12.11.05

The Panda's Thumb: An Experimental Test of ID? Really?

An entry at The Panda's Thumb rebuts Michael Behe's proposed falsifiability test for ID. During the Dover trial, he testified that

In fact, intelligent design is open to direct experimental rebuttal. Here is a thought experiment that makes the point clear. In Darwin’s Black Box, I claimed that the bacterial flagellum was irreducibly complex and so required deliberate intelligent design. The flip side of this claim is that the flagellum can’t be produced by natural selection acting on random mutation, or any other unintelligent process.
To falsify such a claim, a scientist could go into the laboratory, place a bacterial species lacking a flagellum under some selective pressure, for mobility, say, grow it for 10,000 generations, and see if a flagellum, or any equally complex system, was produced. If that happened, my claims would be neatly disproven.

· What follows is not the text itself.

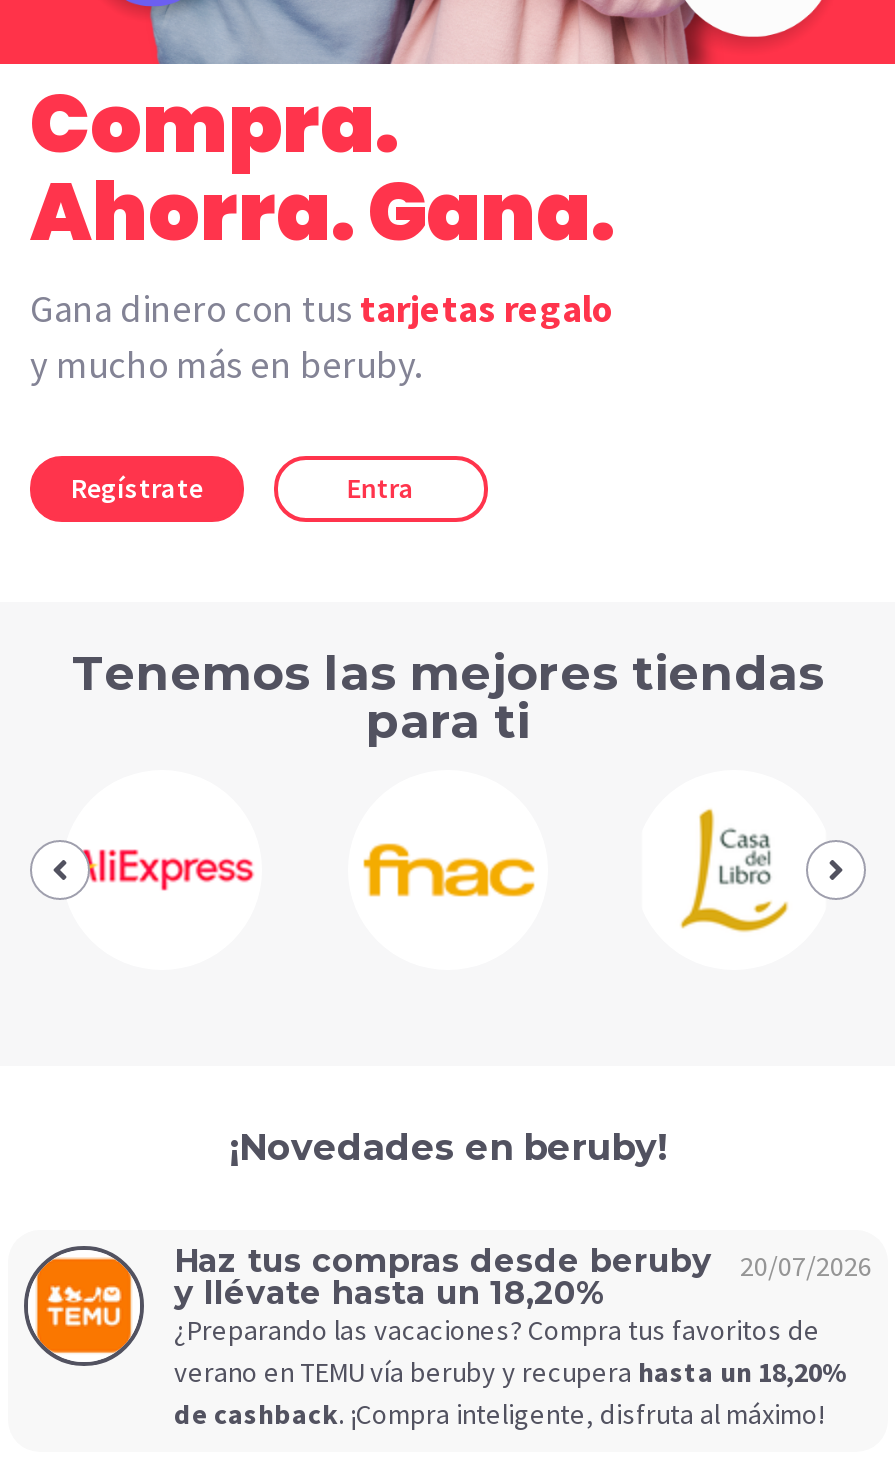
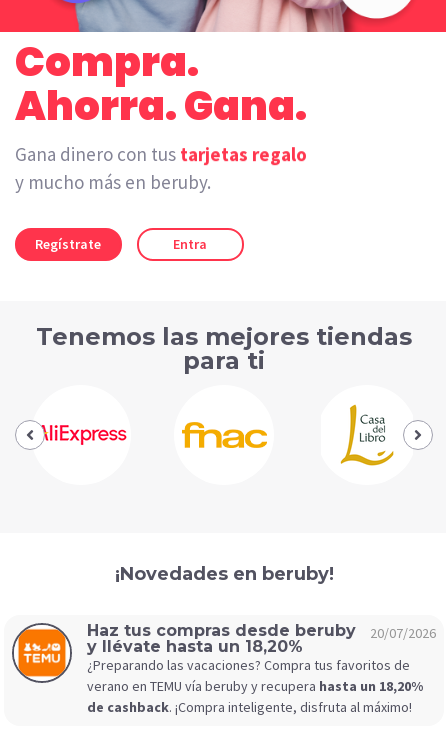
[30,284,360,332] Gana dinero con tus -> [15,142,307,166] Gana dinero con tus tarjetas regalo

This, of course, is untrue. Since the purported designer is unknown not necessarily knowable neither of the two outcomes "prove" anything.
  • If the bacteria develop flagella then by their own claims it proves that it must have been designed
  • If the bacteria to not develop flagella then we can assume that the designer chose not to create them


The important point to remember when talking about Intelligent Design as a science is that the Designer acts at their own whim and can not be forced into acting, either through experiment or in the world at large.